“Quand fondra la neige, où ira le blanc” opera del concettuale svizzero Rémy Zaugg accoglie il visitatore all’ingresso di Palazzo Fortuny, ponendolo davanti a un interrogativo semplice e esistenziale. La mostra aperta fino a ottobre a Palazzo Pesaro Orfei fa parte di un ampio progetto della Fondazione Musei Civici di Venezia volto a presentare al pubblico una serie di collezioni private di valore.
La prima è appunto la collezione di Enea Righi, imprenditore bolognese che nel 1990 inizia a acquistare opere per formare un’incredibile collezione. Il risultato è un’enigma poiché la raccolta avvicina opere diverse, complesse, ironiche, politiche, a volte anche in aperto contrasto tra loro. Osservare l’esposizione in poco tempo è controindicato, soprattutto perché questo “grandioso” contemporaneo lo assaporiamo nel ricco “laboratorio del mago Fortuny”.
In mostra, nonostante l’abbondanza iniziale, si riesce a intravedere il filo rosso del
contemporaneo, per cui al pianterreno il passaggio da un allegro video di Ryan Gander è in sintonia con l’interpretazione fotografica di un conflitto da parte di un bambino, così come i festosi palloncini di Parreno riflettono l’esplosione devastatrice di Hirschhorn. Del resto quale modo migliore per ricostruire l’età contemporanea se non attraverso un puzzle di contrasti?

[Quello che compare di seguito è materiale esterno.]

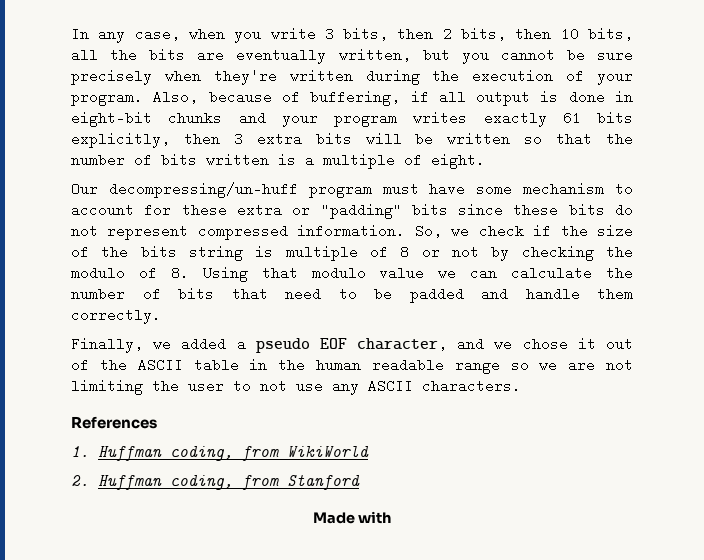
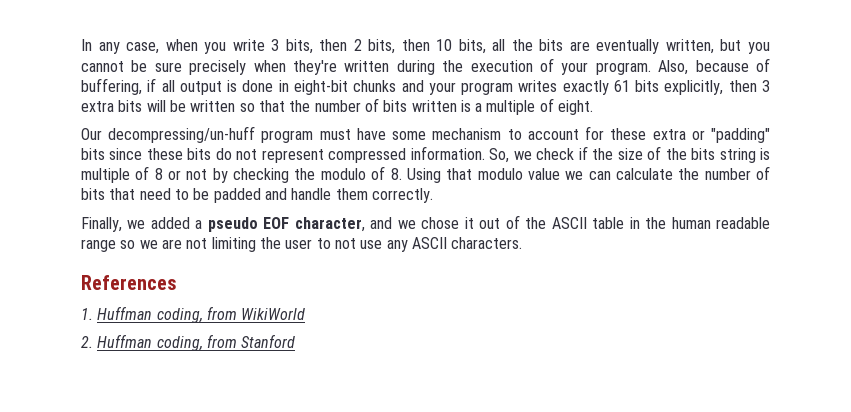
[312,511,392,524] // Made with -> (296, 341) none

Ma il vero corto circuito tra sede espositiva e collezione privata avviene al primo piano dove accanto ai pregiati tessuti Fortuny sorridono i deformati ritratti di Douglas Gordon. Salendo di un piano la narrazione sembra spostarsi dal collettivo all’individuale, si parla dell’essere
umano come corpo e insieme di emozioni. Tavoli e teche di legno ospitano la stridente grazia degli arti di cera di Berlinde De Bruyckere e la meticolosità delle riproduzioni vetrarie di Chen Zhen. Inquietanti le presenze/assenze di Ana Mendieta, le foto di Zoe Leonard o l’incredibile video di Kader Attia che mette a confronto maschere africane con volti di soldati sfregiati durante la Grande Guerra. Lo studio dei corpi prosegue in modo differente nei video di Joan Jonas o nelle 101 fotografie di Hans-Peter Feldmann.
Nella lunga “vetrina delle meraviglie” sono invece conservati i libri d’artista di Louise Bourgeois, Andy Warhol, Giuseppe Penone insieme a quelli degli adepti della transavanguardia Cucchi e Clemente.

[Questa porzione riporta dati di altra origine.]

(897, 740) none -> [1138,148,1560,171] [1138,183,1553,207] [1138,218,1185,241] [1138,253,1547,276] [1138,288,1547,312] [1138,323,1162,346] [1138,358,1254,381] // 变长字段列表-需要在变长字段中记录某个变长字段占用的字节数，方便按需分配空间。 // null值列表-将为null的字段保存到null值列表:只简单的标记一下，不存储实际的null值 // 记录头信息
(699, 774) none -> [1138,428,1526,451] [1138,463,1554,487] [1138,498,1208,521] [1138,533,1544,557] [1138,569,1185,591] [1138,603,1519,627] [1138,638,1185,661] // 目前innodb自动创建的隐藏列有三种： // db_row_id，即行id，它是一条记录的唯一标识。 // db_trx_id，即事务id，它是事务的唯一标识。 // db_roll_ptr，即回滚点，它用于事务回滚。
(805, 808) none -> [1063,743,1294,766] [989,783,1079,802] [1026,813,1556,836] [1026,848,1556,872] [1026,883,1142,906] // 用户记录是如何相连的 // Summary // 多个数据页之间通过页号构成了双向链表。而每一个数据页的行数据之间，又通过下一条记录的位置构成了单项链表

Ma il re della collezione è Alighiero Boetti che fa capolino da ogni angolo e saletta, sicuramente uno dei preferiti di Righi e forse il più adatto a spiegare il mood della collezione, ovvero “mettere al mondo il mondo”.
Di nuovi possibili mondi e utopie ci parla il gruppo Superstudio, presente al secondo piano accanto a opere concettuali, a Gordon Matta-Clark e Luciano Fabro. Non scordatevi di salire all’ultimo piano, per diverse ragioni: l’arazzo di Carlos Garaicoa El pensamiento, la serie di Roni Horn “Islanda” e infine la vista sui tetti di Venezia.
Le opere presenti in mostra, selezionate dai
curatori Eric Mézil e Lorenzo Paini, sono solo una parte della collezione Enea Righi
ma riescono lo stesso a creare un sentiero nel complicato paesaggio dell’arte contemporanea dagli anni Settanta in poi.
Le opere d’arte sono sempre attuali, come per magia il tempo si ferma nel momento in cui riflettiamo davanti a esse e, così come fa il collezionista, assaporiamo un attimo di immortalità. Ma alla fine resterà traccia di tutto questo bianco, del mondo, di noi?